When the self-diagnosis circuit 4 detects a failure of the vibration sensor 1, the failure of the vibration sensor 1 can be notified to the outside by an alarm or the like. Or, seismic sensor 1
Is provided in a gas meter or the like, the self-diagnosis circuit 4
When a failure output is output from the controller, the solenoid valve for gas supply can be automatically closed.

[0017]

According to the present invention, the presence or absence of a failure can be inspected without applying mechanical vibration to the seismic sensor, and self-diagnosis can be easily performed. Therefore,
Even if a structurally weak but sensitive vibration sensor is used, a highly reliable seismic sensor can be manufactured, and damage caused by a failure of the seismic sensor can be prevented. Further, by performing self-diagnosis periodically, it is possible to predict the occurrence of a failure. Further, the product test at the time of the improved shipment can be easily performed, and the defective product of the seismic sensor can be easily and inexpensively checked, thereby preventing the spread of the earthquake damage due to the shipment of the defective product.

[Brief description of the drawings]

FIG. 1 is a block diagram showing a schematic configuration of a seismic sensor according to an embodiment of the present invention.

FIG. 2 is a sectional view showing a specific structure of the vibration sensor.

FIG. 3 is a diagram showing a relationship between an applied voltage between electrodes and a change amount of inter-electrode capacitance in the vibration sensor of the above.

FIG. 4A is a diagram showing a waveform of a diagnostic voltage applied between electrodes by a self-diagnosis circuit, and FIG. 4B is a diagram showing a normal and abnormal inter-electrode capacitance generated in response to the applied voltage; It is a figure showing a change.

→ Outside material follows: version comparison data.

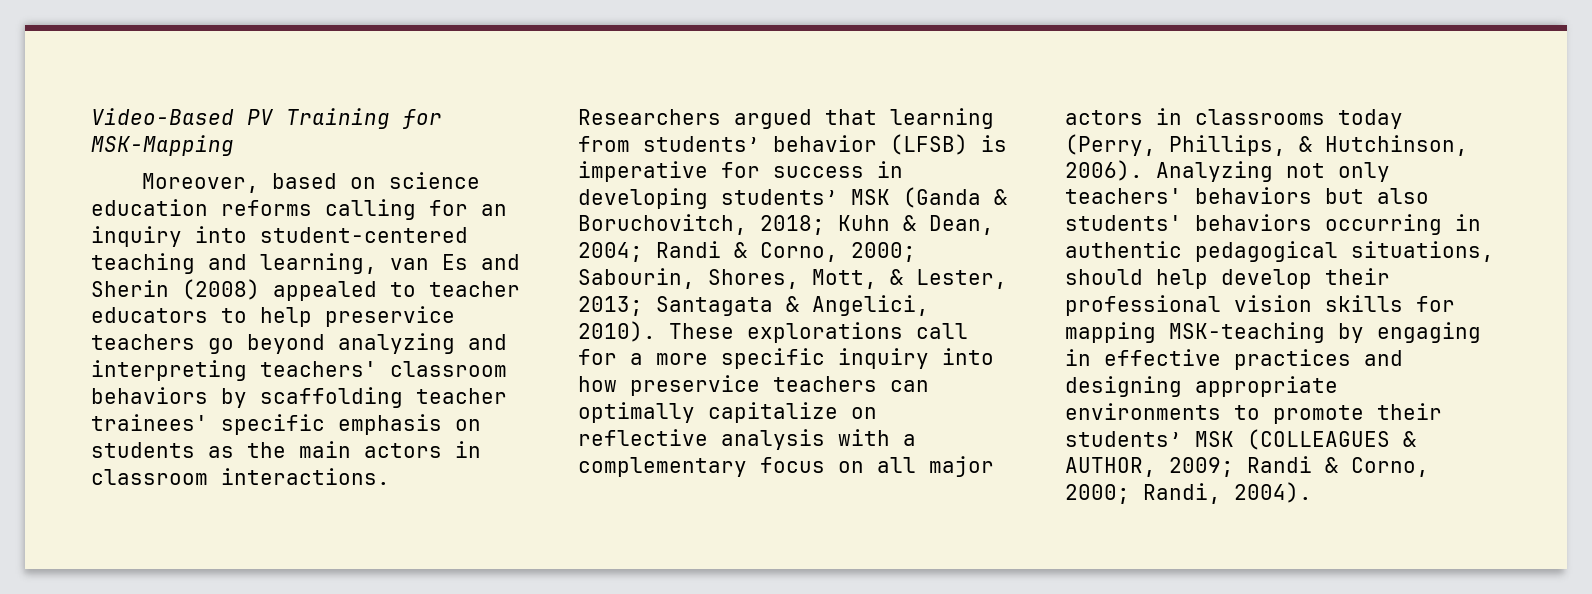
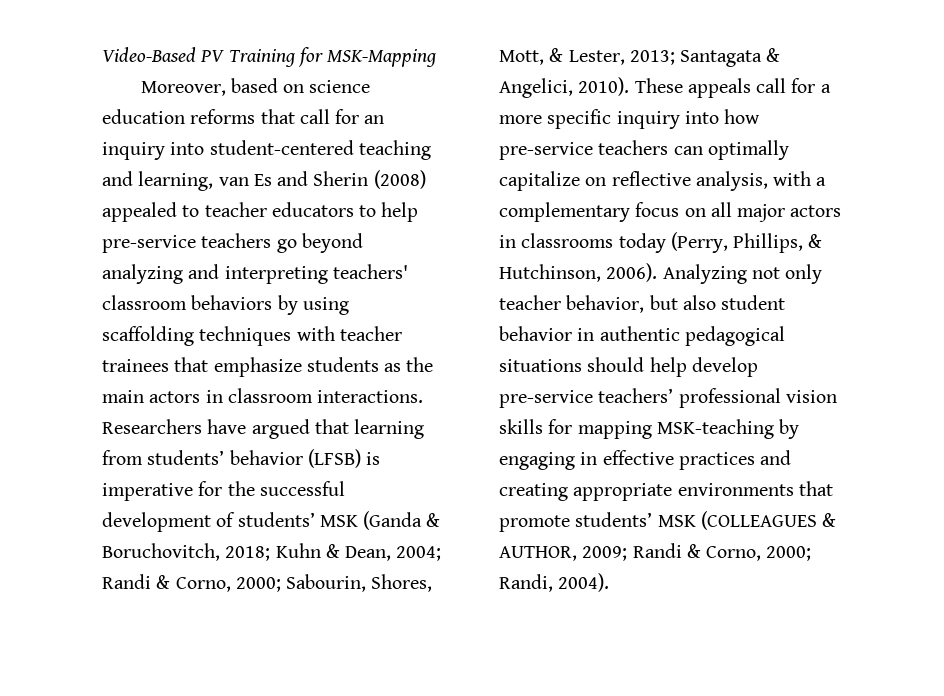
- Moreover, based on science education reforms calling for an inquiry into student-centered teaching and learning, van Es and Sherin (2008) appealed to teacher educators to help preservice teachers go beyond analyzing and interpreting teachers' classroom behaviors by scaffolding teacher trainees' specific emphasis on students as the main actors in classroom interactions.
+ Moreover, based on science education reforms that call for an inquiry into student-centered teaching and learning, van Es and Sherin (2008) appealed to teacher educators to help pre-service teachers go beyond analyzing and interpreting teachers' classroom behaviors by using scaffolding techniques with teacher trainees that emphasize students as the main actors in classroom interactions.
- Researchers argued that learning from students’ behavior (LFSB) is imperative for success in developing students’ MSK (Ganda & Boruchovitch, 2018; Kuhn & Dean, 2004; Randi & Corno, 2000; Sabourin, Shores, Mott, & Lester, 2013; Santagata & Angelici, 2010).
+ Researchers have argued that learning from students’ behavior (LFSB) is imperative for the successful development of students’ MSK (Ganda & Boruchovitch, 2018; Kuhn & Dean, 2004; Randi & Corno, 2000; Sabourin, Shores, Mott, & Lester, 2013; Santagata & Angelici, 2010).
- These explorations call for a more specific inquiry into how preservice teachers can optimally capitalize on reflective analysis with a complementary focus on all major actors in classrooms today (Perry, Phillips, & Hutchinson, 2006).
+ These appeals call for a more specific inquiry into how pre-service teachers can optimally capitalize on reflective analysis, with a complementary focus on all major actors in classrooms today (Perry, Phillips, & Hutchinson, 2006).
- Analyzing not only teachers' behaviors but also students' behaviors occurring in authentic pedagogical situations, should help develop their professional vision skills for mapping MSK-teaching by engaging in effective practices and designing appropriate environments to promote their students’ MSK (COLLEAGUES & AUTHOR, 2009; Randi & Corno, 2000; Randi, 2004).
+ Analyzing not only teacher behavior, but also student behavior in authentic pedagogical situations should help develop pre-service teachers’ professional vision skills for mapping MSK-teaching by engaging in effective practices and creating appropriate environments that promote students’ MSK (COLLEAGUES & AUTHOR, 2009; Randi & Corno, 2000; Randi, 2004).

FIG. 5 is a block diagram showing a schematic configuration of a conventional seismic device.

[Explanation of symbols]

 2 Vibration sensor 3 Signal processing circuit 4 Self-diagnosis circuit

Claims (1)

(57) [Claims] 1. A capacitance change type vibration sensor which detects vibration and outputs it as a change in capacitance between electrodes; a signal processing means for extracting a vibration waveform from an output of the vibration sensor to determine occurrence of an earthquake; A self-diagnosis device comprising: self-diagnosis means for applying a plurality of different levels of voltage between the electrodes to determine whether a failure has occurred based on a change in capacitance output from a vibration sensor.